Viacom was created in 1970 by the CBS television network to handle syndication, the direct sale of individual programs to local stations and cable operations. Federal regulations prohibiting television networks from owning syndication and cable services forced CBS to divide its Viacom stock among CBS shareholders in 1971. Viacom was primarily a cable television provider until National Amusements, a movie theater company, acquired it in 1987. National Amusements' chairman, Sumner M. Redstone, assumed control of Viacom and began expanding the company through high-profile acquisitions to become one of the nation's largest media and entertainment companies.
In 1994, Viacom acquired Paramount, a major motion picture and television studio. Among Paramount's best-known current productions are the "Star Trek" television series and feature films. Paramount also owns five amusement parks in the United States and Canada. Also in 1994, Viacom bought Blockbuster Entertainment Corporation, the parent company of Blockbuster Music and Blockbuster Video. Blockbuster Video is the world's largest chain of videocassette sales and rental stores. Viacom also owns The Spelling Entertainment Group, which produces films and television shows.
Viacom's cable television production ventures are organized into two groups: the MTV Networks (MTV, VH1, Nickelodeon/Nick at Nite) and the Showtime Networks (Showtime, The Movie Channel, FLIX). Viacom's music-oriented channels, MTV and VH1, have been successful in attracting young audiences and the advertisers who target them. In addition to the United States, MTV also broadcasts in Latin America, Asia, and Europe.
Nickelodeon/Nick at Nite offers children's programming during the day and television shows from the 1950s, 1960s, and 1970s in the evening. In addition to its daytime children's programs, Nickelodeon provides nighttime programming, called Nick at Night, which is aimed at nostalgic adult audiences. The name of the network refers to early 20th century movie houses that were known as nickelodeons because they charged a nickel for admission. From modest beginnings in 1979, Nickelodeon became one of the leading cable networks in the United States by the mid-1990s.
The Showtime Networks are primarily subscriber-supported channels offering full-length movies uninterrupted by advertising. In addition, Viacom partially owns a number of other cable television channels: the USA Network, the All News Channel, the Sci-Fi Channel and Comedy Central. In 1996, Viacom debuted a second nostalgia television channel, TV-Land.
Simon & Schuster, Viacom's publishing division, is a leading publisher of consumer books that began as a publisher of crossword puzzle collections in the 1920s. The company's imprints (brand names) include Fireside, The Free Press, Pocket Books, Scribner and Simon & Schuster.
They published some of America's best-known novelists, including F. Scott Fitzgerald, Thomas Wolfe and Ernest Hemingway. The company was one of the country's leading publishers of education and reference books until 1998, when these parts of the firm were sold to Pearson PLC, an international media conglomerate.

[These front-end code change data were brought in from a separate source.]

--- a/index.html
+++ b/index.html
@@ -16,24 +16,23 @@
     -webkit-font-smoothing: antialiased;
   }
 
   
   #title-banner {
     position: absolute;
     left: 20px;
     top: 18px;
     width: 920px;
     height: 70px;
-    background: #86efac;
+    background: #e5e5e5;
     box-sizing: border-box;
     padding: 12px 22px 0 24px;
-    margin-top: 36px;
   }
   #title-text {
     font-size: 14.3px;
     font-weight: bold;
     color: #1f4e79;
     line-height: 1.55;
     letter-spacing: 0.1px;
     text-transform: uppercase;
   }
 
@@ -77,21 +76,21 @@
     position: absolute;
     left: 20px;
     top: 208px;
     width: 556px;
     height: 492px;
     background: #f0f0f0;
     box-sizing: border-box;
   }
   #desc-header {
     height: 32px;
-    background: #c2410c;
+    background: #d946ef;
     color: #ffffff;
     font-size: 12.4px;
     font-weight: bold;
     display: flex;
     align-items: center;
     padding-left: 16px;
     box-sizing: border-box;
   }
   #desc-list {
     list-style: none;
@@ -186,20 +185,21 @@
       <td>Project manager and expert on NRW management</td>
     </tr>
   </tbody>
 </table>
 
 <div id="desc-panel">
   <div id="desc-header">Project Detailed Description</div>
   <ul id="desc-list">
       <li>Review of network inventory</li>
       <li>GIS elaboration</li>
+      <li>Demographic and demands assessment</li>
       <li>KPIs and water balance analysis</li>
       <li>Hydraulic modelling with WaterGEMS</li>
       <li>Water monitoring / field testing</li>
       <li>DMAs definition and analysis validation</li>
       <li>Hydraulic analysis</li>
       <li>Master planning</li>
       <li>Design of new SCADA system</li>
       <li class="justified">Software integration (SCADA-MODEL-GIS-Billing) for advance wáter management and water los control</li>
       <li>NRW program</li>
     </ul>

Pearson, in turn, sold the reference division to the private investment firm of Hicks, Muse, Tate & Furst.
Viacom has a division devoted to new media, such as interactive software and video games. It also runs its own cable television service, with more than 1 million customers. Since 1994, Viacom has been acquiring independent television stations to provide outlets for its new broadcast network, UPN (United Paramount Network), which debuted in 1995. In 1996, Viacom sold Viacom Cable Television, the 12th-largest cable TV system in the world, to TCI (now part of AT&T).

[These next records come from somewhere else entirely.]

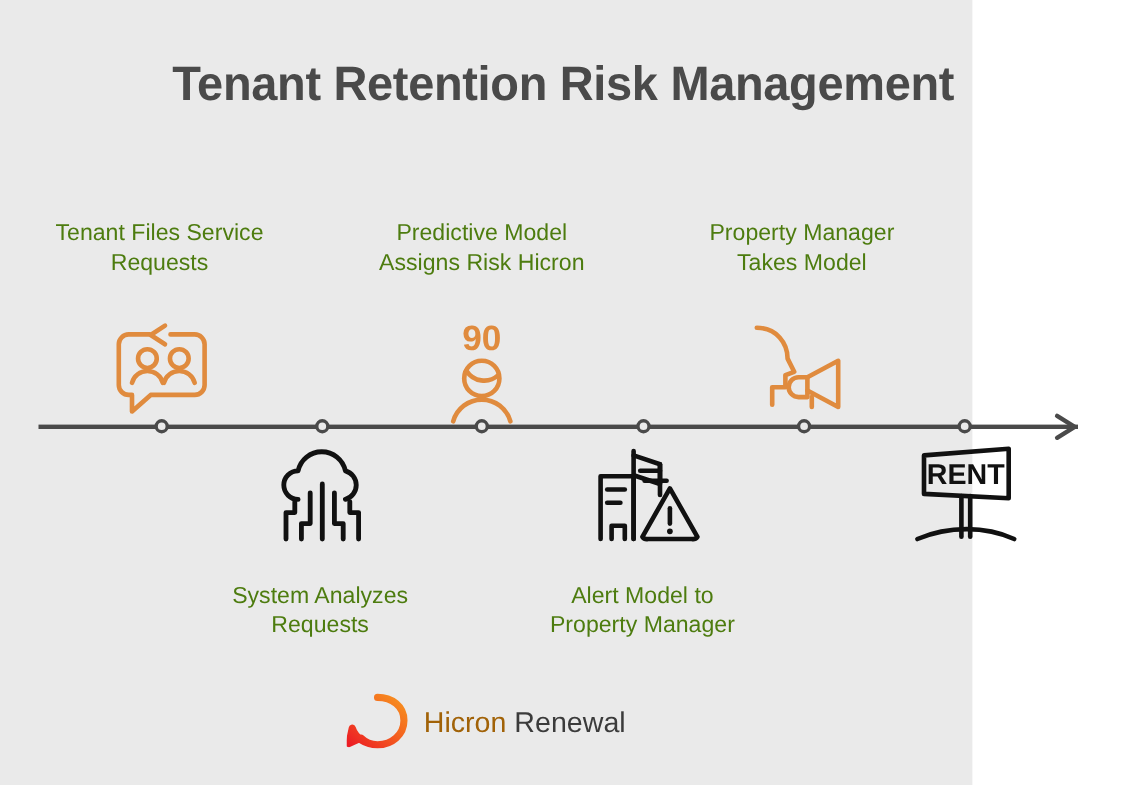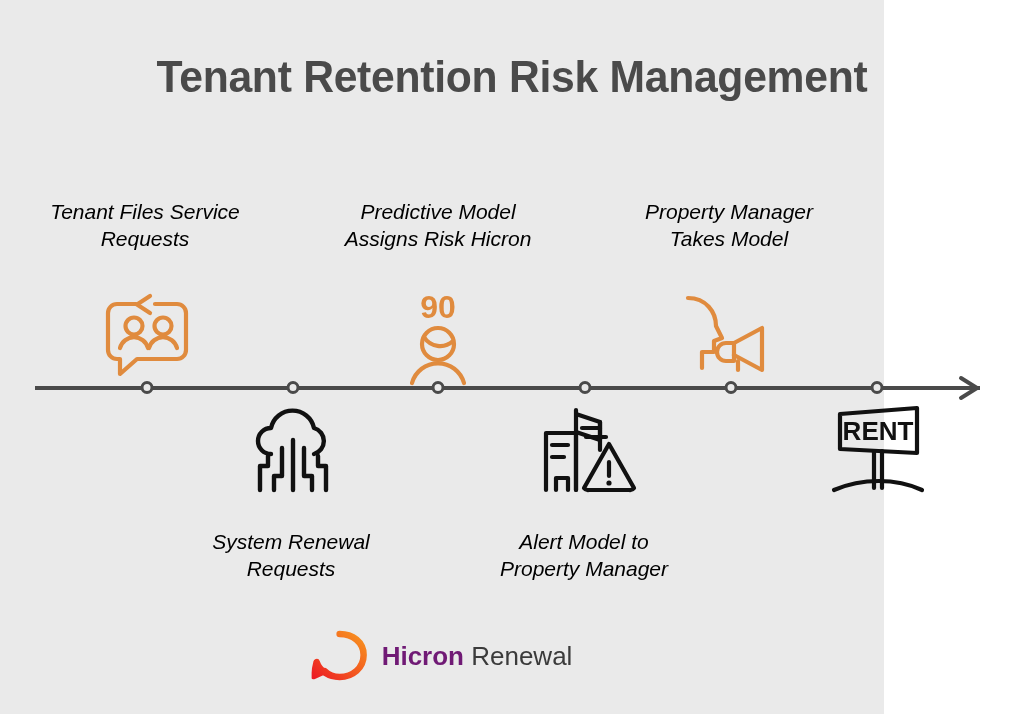--- a/index.html
+++ b/index.html
@@ -65,24 +65,23 @@
     transform: translateX(-50%);
   }
 
   
   .step-label {
     position: absolute;
     width: 260px;
     text-align: center;
     font-size: 21px;
     line-height: 27px;
-    color: #000000;
-    transform: translateX(-50%);
-    font-family: "Liberation Sans", sans-serif;
-    font-style: italic;
+    color: #4d7c0f;
+    transform: translateX(-50%);
+    font-family: "Liberation Sans", sans-serif;
   }
   .step-label.above { top: 198px; }
   .step-label.below { top: 528px; }
 
   
   .step-icon {
     position: absolute;
     width: 110px;
     height: 100px;
     transform: translateX(-50%);
@@ -101,21 +100,21 @@
     align-items: center;
     gap: 14px;
   }
   #logo-mark { width: 56px; height: 52px; display: block; }
   #logo-text {
     font-size: 26px;
     color: #222222;
     white-space: nowrap;
     font-family: "Liberation Sans", sans-serif;
   }
-  #logo-text .brand { font-weight: bold; color: #701a75; }
+  #logo-text .brand { font-weight: normal; color: #a16207; }
   #logo-text .suffix { font-weight: normal; color: #3b3b3b; }
 </style>
 </head>
 <body>
 
 <div id="canvas">
 
   <div id="title">Tenant Retention Risk Management</div>
 
   <div id="axis-line"></div>
@@ -148,21 +147,21 @@
         <circle cx="42" cy="38" r="8.5"></circle>
         <path d="M28 60 A14.5 14.5 0 0 1 56 60"></path>
 
         <circle cx="71" cy="38" r="8.5"></circle>
         <path d="M57 60 A14.5 14.5 0 0 1 85 60"></path>
       </g>
     </svg>
   </div>
 
   <div class="step-label below" style="left:291px">
-    <div>System Renewal</div>
+    <div>System Analyzes</div>
     <div>Requests</div>
   </div>
   <div class="step-icon below" style="left:293px">
     <svg viewBox="0 0 110 100" xmlns="http://www.w3.org/2000/svg">
       <g fill="none" stroke="#111111" stroke-width="4.4" stroke-linecap="round" stroke-linejoin="round">
 
         <path d="M33 54 A13 13 0 0 1 33 28 A22 22 0 0 1 76 28 A13.5 13.5 0 0 1 76 54"></path>
 
         <path d="M55 40 L55 90"></path>
 

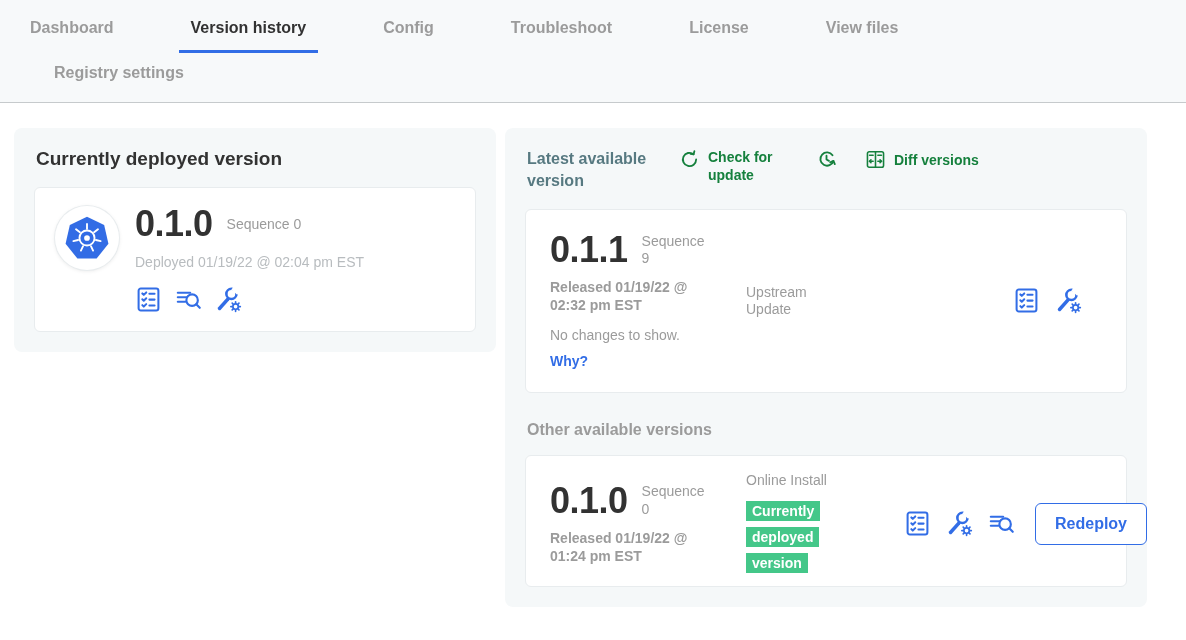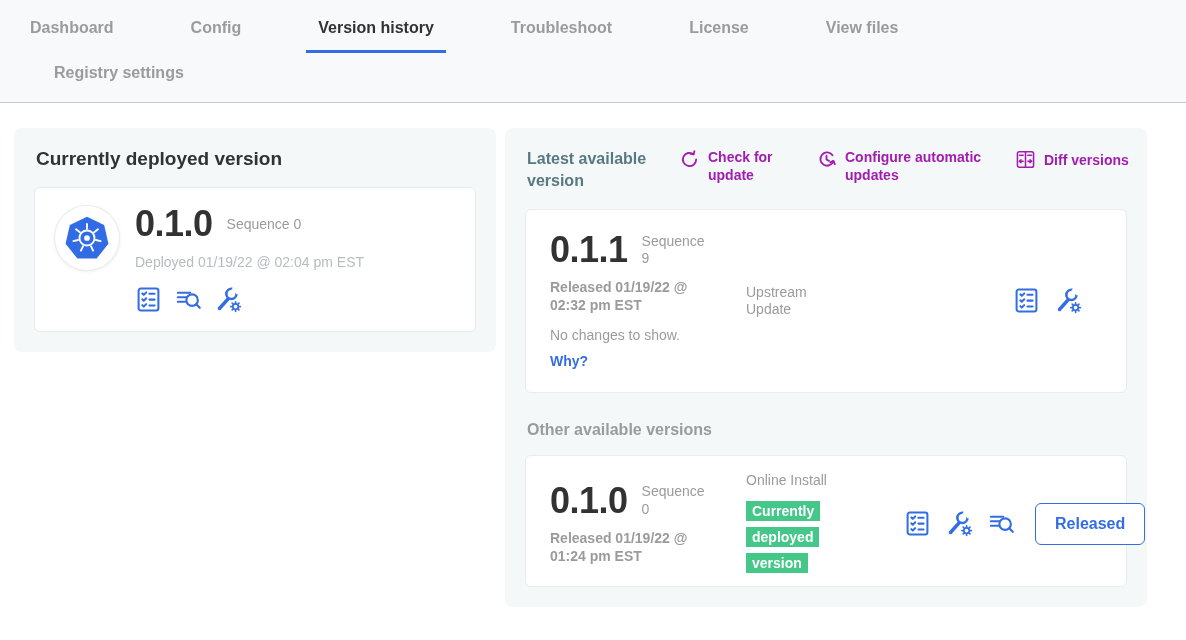--- a/index.html
+++ b/index.html
@@ -64,21 +64,21 @@
   .icon-btn svg { width: 100%; height: 100%; display: block; }
 
   
   .panel-header { display: flex; align-items: flex-start; margin: 0 0 18px 2px; }
   .title-slate {
     font-size: 16px; font-weight: 700; color: #577981;
     width: 152px; line-height: 1.35; margin: 0; flex-shrink: 0;
   }
   .header-link {
     display: flex; gap: 8px; align-items: flex-start;
-    color: #a21caf; font-size: 14px; font-weight: 700; line-height: 1.3;
+    color: #15803d; font-size: 14px; font-weight: 700; line-height: 1.3;
     cursor: pointer; text-decoration: none; margin-right: 28px;
   }
   .header-link:last-child { margin-right: 0; }
   .hdr-icon { width: 21px; height: 21px; flex-shrink: 0; margin-top: 1px; }
   .hdr-icon svg { width: 100%; height: 100%; display: block; }
   .lbl-narrow { width: 80px; }
   .lbl-mid { width: 142px; }
   .lbl-nowrap { white-space: nowrap; margin-top: 3px; }
 
   
@@ -114,22 +114,22 @@
     padding: 11px 19px; cursor: pointer;
   }
   .other-title { font-size: 16px; font-weight: 600; color: #9b9b9b; margin: 28px 0 16px 2px; }
 </style>
 </head>
 <body>
 
 <nav class="nav">
   <div class="tabs">
     <a class="tab">Dashboard</a>
+    <a class="tab active">Version history</a>
     <a class="tab">Config</a>
-    <a class="tab active">Version history</a>
     <a class="tab">Troubleshoot</a>
     <a class="tab">License</a>
     <a class="tab">View files</a>
     <span class="tab-row-break"></span>
     <a class="tab second-row">Registry settings</a>
   </div>
 </nav>
 
 <main class="content">
 
@@ -219,21 +219,20 @@
       </a>
 
       <a class="header-link">
         <span class="hdr-icon">
           <svg viewBox="0 0 24 24" fill="none" stroke="currentColor" stroke-width="2.1" stroke-linecap="round" stroke-linejoin="round">
             <path d="M18.9 7.2a7.6 7.6 0 1 0 1 6.4"></path>
             <polyline points="12,7.6 12,12 14.8,13.6"></polyline>
             <polyline points="21.5,17.3 19.9,13.6 16.3,15.2"></polyline>
           </svg>
         </span>
-        <span class="lbl-mid">Configure automatic updates</span>
       </a>
 
       <a class="header-link">
         <span class="hdr-icon">
           <svg viewBox="0 0 24 24" fill="none" stroke="currentColor" stroke-width="1.8" stroke-linecap="round" stroke-linejoin="round">
             <rect x="2.8" y="3.2" width="18.4" height="17.6" rx="2"></rect>
             <line x1="12" y1="3.2" x2="12" y2="20.8"></line>
             <line x1="5.2" y1="7.2" x2="9.3" y2="7.2"></line>
             <line x1="14.7" y1="7.2" x2="18.8" y2="7.2"></line>
             <line x1="5.2" y1="14" x2="9.3" y2="14"></line>
@@ -345,16 +344,16 @@
         <span class="icon-btn">
           <svg viewBox="0 0 24 24" fill="none" stroke="currentColor" stroke-width="1.9" stroke-linecap="round">
             <line x1="2.5" y1="6" x2="13.5" y2="6"></line>
             <line x1="2.5" y1="10" x2="10.5" y2="10"></line>
             <line x1="2.5" y1="14" x2="9" y2="14"></line>
             <circle cx="15.2" cy="12.6" r="5.1"></circle>
             <line x1="18.9" y1="16.3" x2="22" y2="19.4"></line>
           </svg>
         </span>
       </div>
-      <button class="btn-outline">Released</button>
+      <button class="btn-outline">Redeploy</button>
     </div>
   </section>
 </main>
 
 </body></html>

In September of 1999, Viacom made a complete circuit to its roots when it announced its merger with CBS, one of the largest radio and television broadcasting companies in the United States. The CBS Television Network distributes programming in news, entertainment, sports and feature films to more than 200 independently owned and 14 CBS-owned television stations in the United States, as well as to foreign affiliates. The company owns nearly 170 radio stations in major markets across the country. With this merger, Viacom expanded its empire to become a major media conglomerate.